Are distributions of position and momentum assumed to be independent in quantum mechanics? Given a wave-function of a single particle we can calculate probability density for positions. We can also calculate probability density for momenta. Are these probability densities assumed to be always independent?
Or, in other words, if we measure position and momentum of a particle (for example electron in hydrogen being in the ground state), should we expect that these two random quantities independent?
 A: To say that position and momentum are not independent random variables in QM really undersells the point. It is not that we cannot measure them independently, the Heisenberg uncertainty principle states that we cannot measure both quantities simultaneously at all.
What this means is that the distribution of momentum depends not only on the outcome of a measurement of position, it depends on whether we measured position at all. We cannot measure momentum and then ask what we would have measured if we had also tried to measure position, because that would change the outcome of the momentum measurement.
A: 
if we measure position and momentum of a particle (for example electron in hydrogen being in the ground state), should we expect that these two random quantities independent?

No. The momentum probability distribution and the position probability distribution have an inverse relationship with each other, which is a direct consequence of the Heisenberg's uncertainty relation.
Suppose you have a certain wave packet. What is the special thing about a wave packet? Well, it's confined to a certain region of space. Let's say that it is confined within a length $a$. So, you know that the particle can not exist outside of that region of space, and so the uncertainty principle puts you into a position where you can not measure the momentum arbitrarily accurately. This is why, its probability distribution is also dependent upon that of the position. Mathematically speaking, the momentum and position wavefunctions are related by a fourier transform-
$$\psi(x)=\dfrac{1}{\sqrt{2\pi \hbar}}\displaystyle \int_{-\infty}^{+\infty}\Psi(p)\text{e}^{ipx/\hbar}\ dp$$
From this formula, we can see that the position probability density, which is $|\Psi(x)|^2$ is obviously dependent on the functional form of $\Psi(p)$. I hope this answers your question.
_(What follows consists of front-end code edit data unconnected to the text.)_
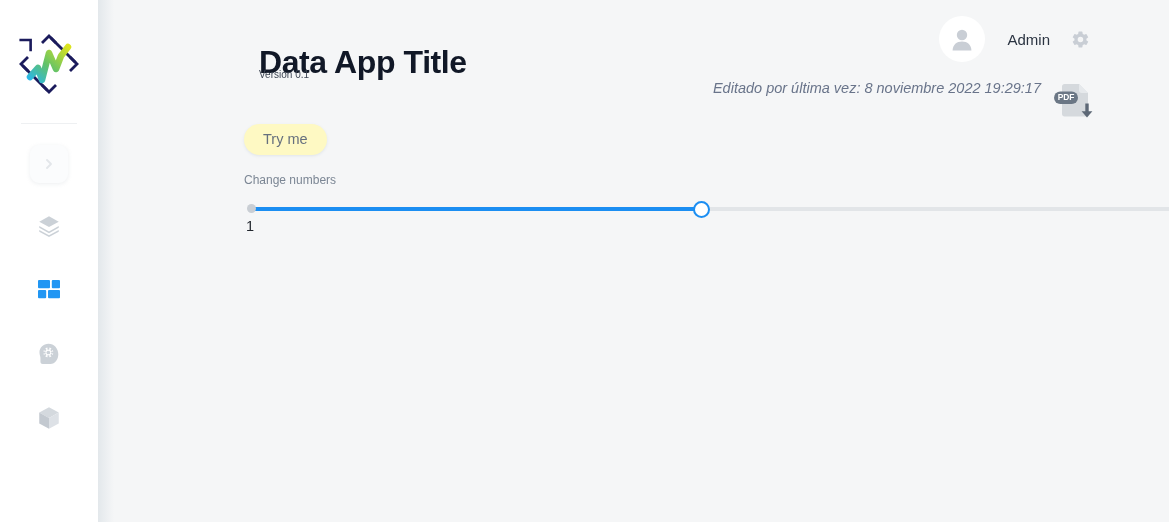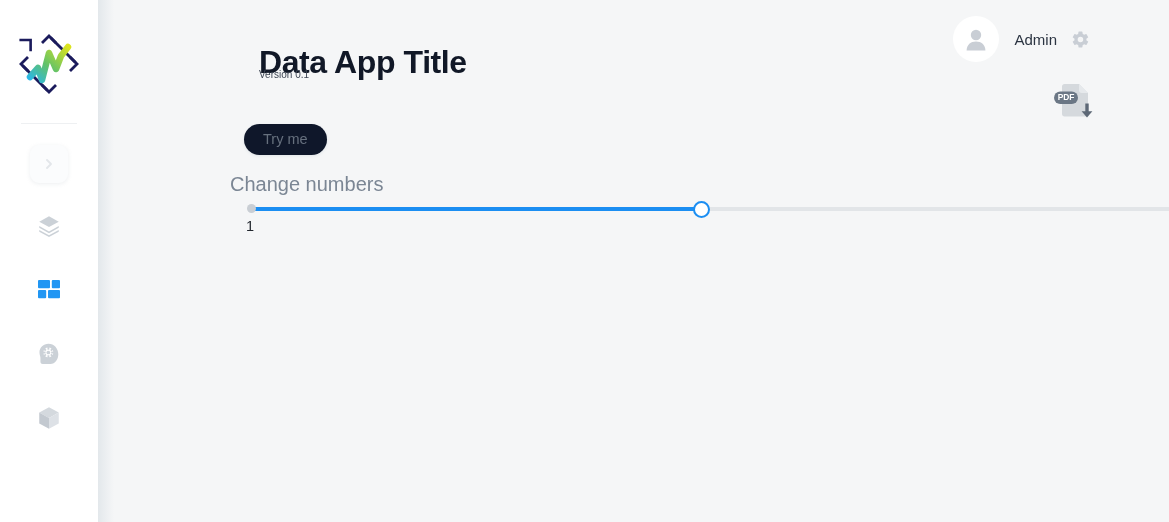"Admin" .user-block { gap: 1px -> 8px }
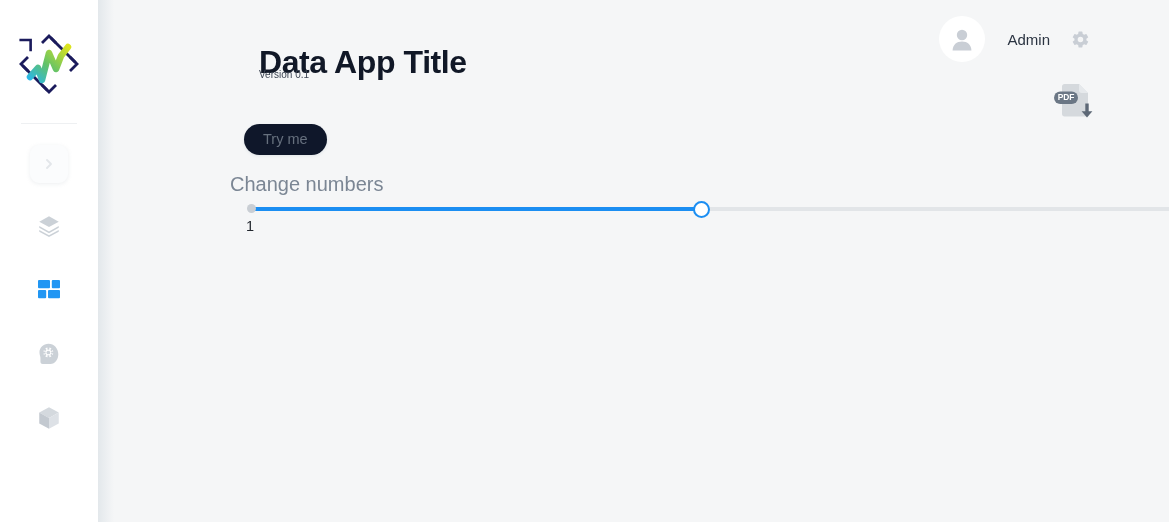"Editado por última vez: 8" div.edited-label { html: none -> <div>Editado por última vez: 8 noviembre 2022 19:29:17</div> }
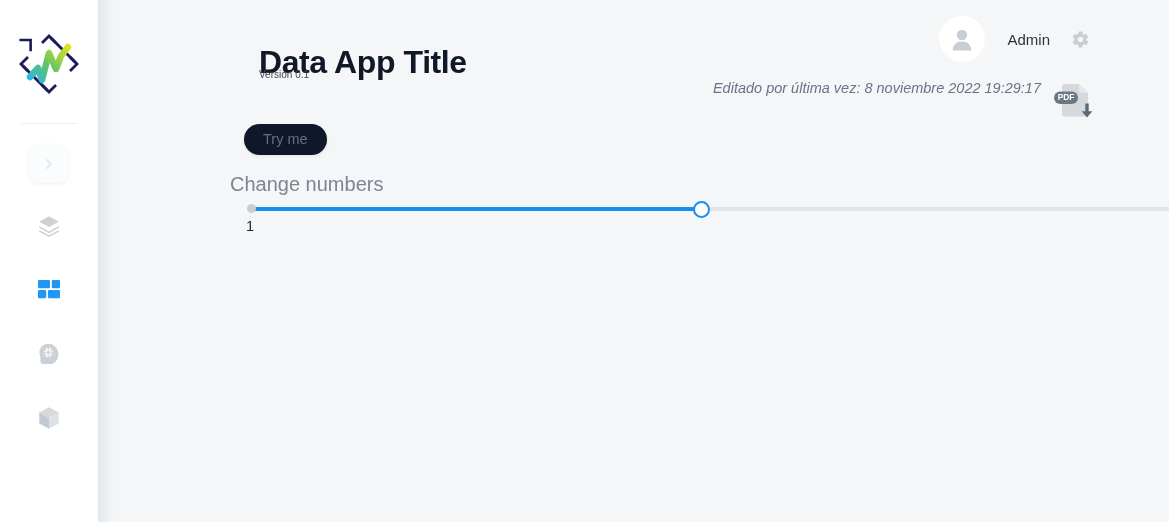"Try me" .try-btn { background: #0f172a -> #fef9c3 }
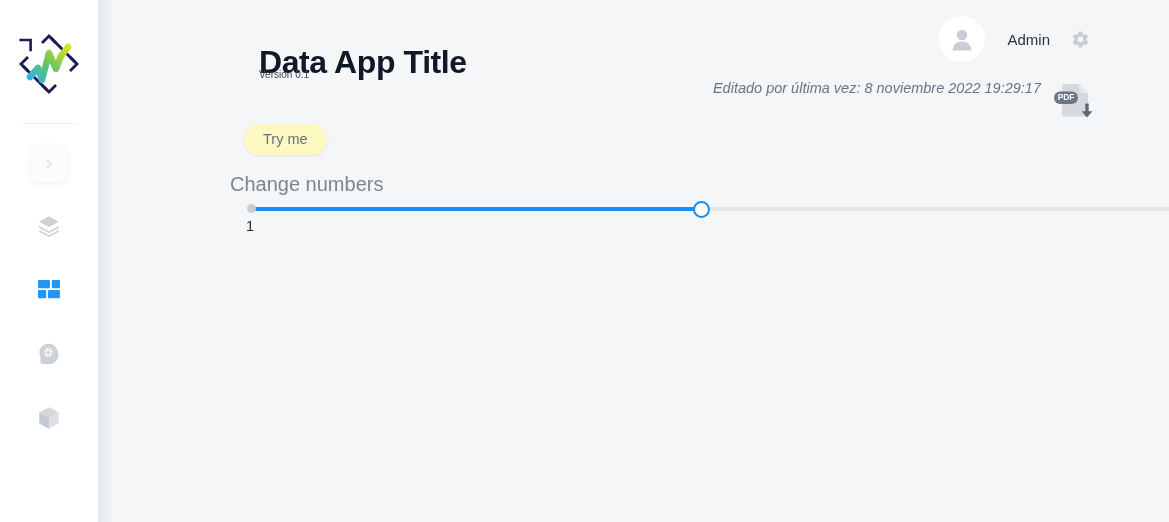"Change numbers" .slider-label { font-size: 20px -> 12px; left: 132px -> 146px }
A: Any real world position measurement result also implicitly includes a momentum measurement. Why? Any measurement of x results in some psi(x), its Fourier transform is psi(p), both are measurement results and quantum states, they are simply represented in different bases and have inversely related widths, neither width can be zero. If the position measurement result is accurate (ie, psi(x) is narrow), the momentum measurement is commensurately not accurate (ie, psi(p) is wide). This is the stipulation of the Heisenberg uncertainty principle, it distinctly does not say x and p cannot be measured simultaneously, it simply says the accuracies of the simultaneous x and p results are inversely related, and neither width can be zero, as the product of delta x and delta p must be greater than or equal to hbar/2. This product cannot be zero, so neither delta can be zero. Thus, ideal quantum pure states, and single real numbered eigenvalues, are not physically realizable by any means whether manmade or natural. So every physical realization of a position measurement is also a momentum measurement.
Re independence of x and p, a free particle at position x’ may have any value of p independent of x’, and a free particle with momentum value p’ may have any value of x independent of p’. So x and p may be considered independent, while their wave function widths (in their respective eigenvalue domain spaces) are inversely related, as any Fourier transform pairs.